Happy Publication Day to Tony Bartelme and his book A Surgeon in the Village: An American Doctor Teaches Brain Surgery in Africa! In A Surgeon in the Village, Bartelme chronicles the inspiring story of the doctors who helped cultivate medical sustainability in Tanzania, a country with just three practicing neurosurgeons for a population of forty million people. He follows the journeys of accomplished neurosurgeon Dr. Dilan Ellegala, born in Sri Lanka and raised in South Dakota, who took it upon himself to establish a “train-forward” method of teaching surgery that transformed the country’s healthcare system. Tanzanian farmer Emmanuel Mayegga became Dr. Ellegala’s first student, who then taught another Tanzanian how to perform the surgery.
Bartelme also chronicles the budding relationship and eventual marriage of Ellegala and Carin Hoek, a pediatrician from the Netherlands with whom Ellegala founds Madaktari (‘doctors’ in Swahili) Africa, a nonprofit organization that incorporates his train-forward method for other Tanzanians. The following passage describes Hoek’s first day of rounds as a pediatrician at Haydom Lutheran Hospital in the Lena children’s ward.

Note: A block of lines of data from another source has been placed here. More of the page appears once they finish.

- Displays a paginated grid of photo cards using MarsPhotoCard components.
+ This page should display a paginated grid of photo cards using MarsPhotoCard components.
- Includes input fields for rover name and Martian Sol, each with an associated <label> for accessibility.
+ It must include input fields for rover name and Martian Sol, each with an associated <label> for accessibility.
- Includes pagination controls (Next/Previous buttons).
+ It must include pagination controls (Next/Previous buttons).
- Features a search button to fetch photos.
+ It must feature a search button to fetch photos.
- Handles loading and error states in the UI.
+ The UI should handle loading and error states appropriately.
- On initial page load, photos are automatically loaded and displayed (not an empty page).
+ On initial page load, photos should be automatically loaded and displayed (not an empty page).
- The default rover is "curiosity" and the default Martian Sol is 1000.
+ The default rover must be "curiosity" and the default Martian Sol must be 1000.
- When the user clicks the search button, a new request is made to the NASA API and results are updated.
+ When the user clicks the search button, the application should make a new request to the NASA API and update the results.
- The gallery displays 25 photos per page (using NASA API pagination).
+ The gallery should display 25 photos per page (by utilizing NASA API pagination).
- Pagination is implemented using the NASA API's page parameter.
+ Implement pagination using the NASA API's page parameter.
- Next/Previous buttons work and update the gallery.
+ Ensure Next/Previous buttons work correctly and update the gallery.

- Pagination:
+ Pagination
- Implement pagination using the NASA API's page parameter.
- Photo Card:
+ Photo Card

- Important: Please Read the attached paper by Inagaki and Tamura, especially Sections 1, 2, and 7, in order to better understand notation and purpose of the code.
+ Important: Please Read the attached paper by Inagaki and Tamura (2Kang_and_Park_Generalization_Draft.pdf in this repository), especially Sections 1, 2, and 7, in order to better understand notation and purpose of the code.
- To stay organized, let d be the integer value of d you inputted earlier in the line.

While watching children receive treatment for severe burns, she comes to terms with her expectations from being trained and educated in the Netherlands and how she would need to adjust them in her new post.
To Carin’s eyes, some of the children looked as if they wouldn’t last the night; rail thin, they had the faraway gazes of prison inmates. A few children did indeed look well, but Sakweli made no move to discharge them. Odd. The ward was full; shouldn’t they discharge these healthy children to make more room?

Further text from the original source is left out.